◆ **PROBLEM DETAILS**: Find the line that contains "12 Inch Polka". Repeat that line and all lines following it, exactly, through the end of the listing below.

---- THE DATA

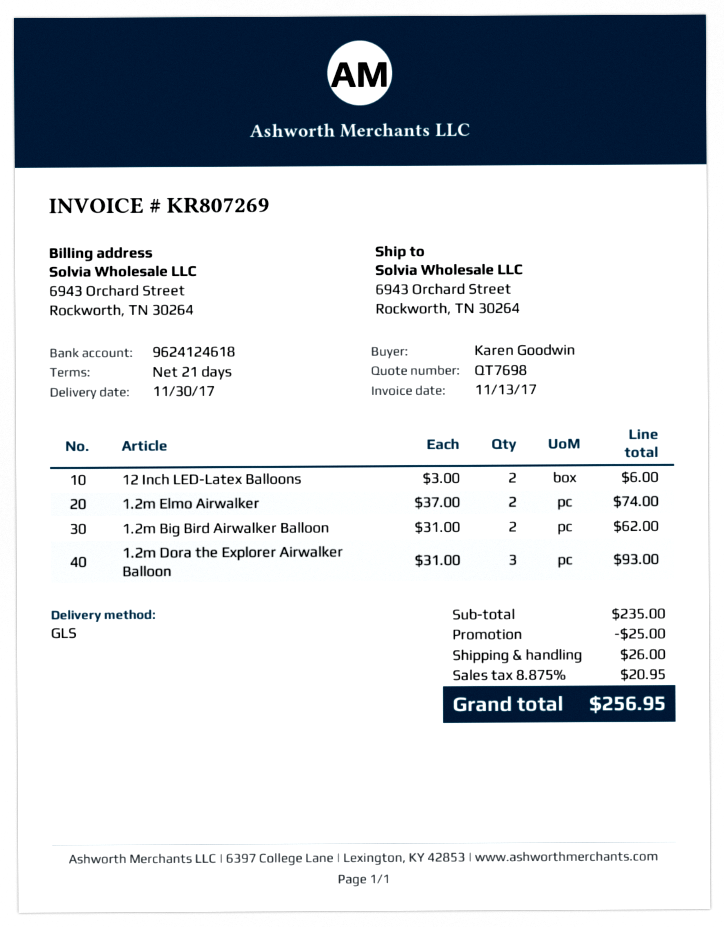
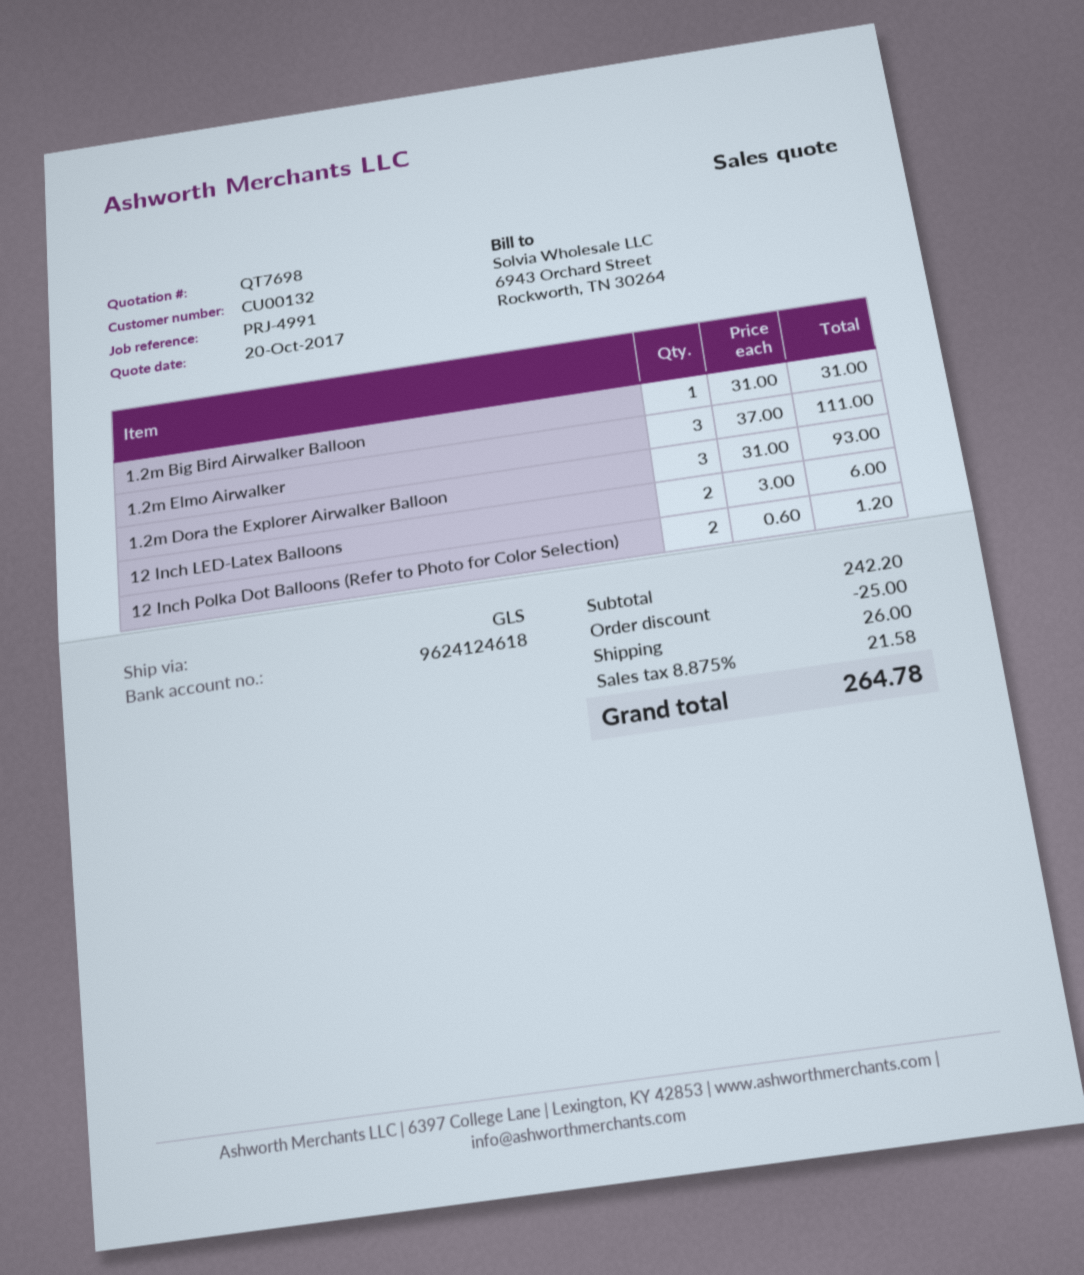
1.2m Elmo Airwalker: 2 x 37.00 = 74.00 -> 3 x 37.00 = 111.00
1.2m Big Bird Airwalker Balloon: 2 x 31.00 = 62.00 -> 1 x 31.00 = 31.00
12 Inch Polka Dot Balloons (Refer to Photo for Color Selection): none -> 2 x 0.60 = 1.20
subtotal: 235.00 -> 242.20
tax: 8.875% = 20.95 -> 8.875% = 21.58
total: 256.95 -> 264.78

--------

◆ **ANSWER SECTION**:
12 Inch Polka Dot Balloons (Refer to Photo for Color Selection): none -> 2 x 0.60 = 1.20
subtotal: 235.00 -> 242.20
tax: 8.875% = 20.95 -> 8.875% = 21.58
total: 256.95 -> 264.78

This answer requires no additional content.